While Creating the .json file manually from the goodreads dataset,whole dataset is taken under single ‘json’ code chunk,hence only one row is generated when imported through Github.But the process to convert dataset in JSON remains similar for all chunks.
json_data <- getURL("https://raw.githubusercontent.com/solaojp/CUNY-MSDA/master/libbooks.json")
parse_json <- fromJSON(json_data)
json_data_df <- as.data.frame(parse_json)
str(json_data_df)
## 'data.frame': 1 obs. of 18 variables:
## $ library.book_1.name : Factor w/ 1 level "Good Omens The Nice and Accurate Prophecies of Agnes Nutter": 1
## $ library.book_1.author : Factor w/ 1 level "Terry Pratchett+1 ": 1
## $ library.book_1.rating : Factor w/ 1 level "4.26": 1
## $ library.book_1.trating: Factor w/ 1 level "504263": 1
## $ library.book_1.year : Factor w/ 1 level "1990": 1
## $ library.book_1.reco : Factor w/ 1 level "shelved 7 times as multiple authors": 1
## $ library.book_2.name : Factor w/ 1 level "Will Grayson": 1
## $ library.book_2.author : Factor w/ 1 level "John Green": 1
## $ library.book_2.rating : Factor w/ 1 level "3.84": 1
## $ library.book_2.trating: Factor w/ 1 level "463967": 1
## $ library.book_2.year : Factor w/ 1 level "2010": 1
## $ library.book_2.reco : Factor w/ 1 level "shelved 6 times as multiple authors": 1
## $ library.book_3.name : Factor w/ 1 level "Illuminae The Illuminae Files": 1
## $ library.book_3.author : Factor w/ 1 level "Amie Kaufman+1": 1
## $ library.book_3.rating : Factor w/ 1 level "4.31": 1
## $ library.book_3.trating: Factor w/ 1 level "156733": 1
## $ library.book_3.year : Factor w/ 1 level "2015 ": 1
## $ library.book_3.reco : Factor w/ 1 level "shelved 5 times as multiple authors": 1
Conclusion
I) Display Format : For the display,all data frames have same appearences.Table format is applicable for all three.

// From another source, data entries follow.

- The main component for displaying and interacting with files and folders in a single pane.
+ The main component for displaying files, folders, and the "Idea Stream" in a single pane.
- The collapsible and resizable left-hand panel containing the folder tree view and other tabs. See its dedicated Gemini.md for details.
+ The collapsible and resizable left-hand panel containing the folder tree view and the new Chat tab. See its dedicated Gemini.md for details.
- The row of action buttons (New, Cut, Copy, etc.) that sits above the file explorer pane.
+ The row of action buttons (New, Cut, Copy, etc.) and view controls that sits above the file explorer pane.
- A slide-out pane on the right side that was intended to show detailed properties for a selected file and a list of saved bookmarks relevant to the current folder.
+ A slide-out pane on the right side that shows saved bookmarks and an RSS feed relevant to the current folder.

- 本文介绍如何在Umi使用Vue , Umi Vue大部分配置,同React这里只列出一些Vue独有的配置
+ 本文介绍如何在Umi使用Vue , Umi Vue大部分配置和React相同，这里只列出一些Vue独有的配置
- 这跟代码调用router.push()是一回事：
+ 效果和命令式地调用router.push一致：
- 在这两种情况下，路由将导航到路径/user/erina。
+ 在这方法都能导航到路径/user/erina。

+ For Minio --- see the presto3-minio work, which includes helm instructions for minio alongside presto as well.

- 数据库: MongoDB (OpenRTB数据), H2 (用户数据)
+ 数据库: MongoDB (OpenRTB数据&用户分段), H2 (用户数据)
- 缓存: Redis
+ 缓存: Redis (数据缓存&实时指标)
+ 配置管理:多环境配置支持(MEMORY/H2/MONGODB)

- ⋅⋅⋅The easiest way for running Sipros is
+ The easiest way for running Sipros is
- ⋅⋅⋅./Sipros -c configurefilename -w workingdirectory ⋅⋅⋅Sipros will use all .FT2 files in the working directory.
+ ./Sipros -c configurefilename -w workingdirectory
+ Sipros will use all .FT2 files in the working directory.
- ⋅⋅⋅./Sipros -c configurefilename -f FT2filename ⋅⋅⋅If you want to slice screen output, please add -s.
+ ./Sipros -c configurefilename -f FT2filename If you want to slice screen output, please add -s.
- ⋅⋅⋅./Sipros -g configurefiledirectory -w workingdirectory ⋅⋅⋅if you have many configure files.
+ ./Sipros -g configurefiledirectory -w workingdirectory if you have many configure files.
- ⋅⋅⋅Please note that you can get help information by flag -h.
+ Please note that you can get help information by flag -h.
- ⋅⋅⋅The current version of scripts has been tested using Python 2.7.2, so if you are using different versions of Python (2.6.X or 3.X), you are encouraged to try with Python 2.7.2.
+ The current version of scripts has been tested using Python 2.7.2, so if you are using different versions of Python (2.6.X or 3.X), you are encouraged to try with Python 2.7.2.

II) Class of variables : All three data frames have varibles with class ‘factors’.The case may differ from dataset to dataset,but considering above data frames,variables are in same class.
Finally,I will conclude that working on all three formats ‘.html’,‘.xml’ and ‘.json’, the observation is - R integration for all three extensions may be different with different packages,but the data frames can be made identical and would give similar analysis.